We are out of time to start swiftly cutting emissions and regrowing our forests and grasslands. There may be ways in which climate change isn’t as dangerous as nukes, but one way in which it is even more so is its irreversibility. If you fail to strike a nuclear non-proliferation deal with Iran in 2014, you can make one in 2015. As long as they don’t yet have nukes, the crisis has been averted for the time being. Climate change doesn’t work like that. If you fail to strike a climate deal and coal plants and tankers and cars keep spewing carbon pollution, you cannot undo those emissions. The failures of Kyoto and Copenhagen and the years that followed have left us up against a wall. The countries of the world must come together now or they will suffer together later.

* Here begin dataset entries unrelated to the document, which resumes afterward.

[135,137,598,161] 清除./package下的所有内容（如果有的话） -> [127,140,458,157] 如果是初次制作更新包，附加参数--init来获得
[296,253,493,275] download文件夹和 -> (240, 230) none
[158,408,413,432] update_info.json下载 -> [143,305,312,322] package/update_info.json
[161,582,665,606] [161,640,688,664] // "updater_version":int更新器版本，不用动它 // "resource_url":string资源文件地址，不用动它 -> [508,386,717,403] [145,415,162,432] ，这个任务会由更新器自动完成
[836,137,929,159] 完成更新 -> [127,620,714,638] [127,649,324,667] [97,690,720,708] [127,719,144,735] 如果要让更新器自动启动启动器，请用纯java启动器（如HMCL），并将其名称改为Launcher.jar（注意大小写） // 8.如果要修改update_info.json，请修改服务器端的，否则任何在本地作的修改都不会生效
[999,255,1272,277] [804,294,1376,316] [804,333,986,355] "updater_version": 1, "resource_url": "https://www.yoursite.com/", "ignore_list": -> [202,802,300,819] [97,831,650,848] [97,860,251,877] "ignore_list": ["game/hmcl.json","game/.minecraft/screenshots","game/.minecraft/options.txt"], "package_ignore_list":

Here’s something Schell wrote about nuclear disarmament in 1998 that could just as readily apply to climate change negotiations today: “Rarely in history has a riper opportunity for political leadership presented itself. An achievement that, soberly speaking, is of measureless value is within reach, if only the will to act [can] be found. This leadership might come from some unexpected quarter, but the obvious candidate is a president of the United States.” Obama knows this and — despite the efforts of his domestic opponents — he will try to offer that leadership when he speaks in Paris on Monday. What happens after that is less certain, but it couldn’t be more important.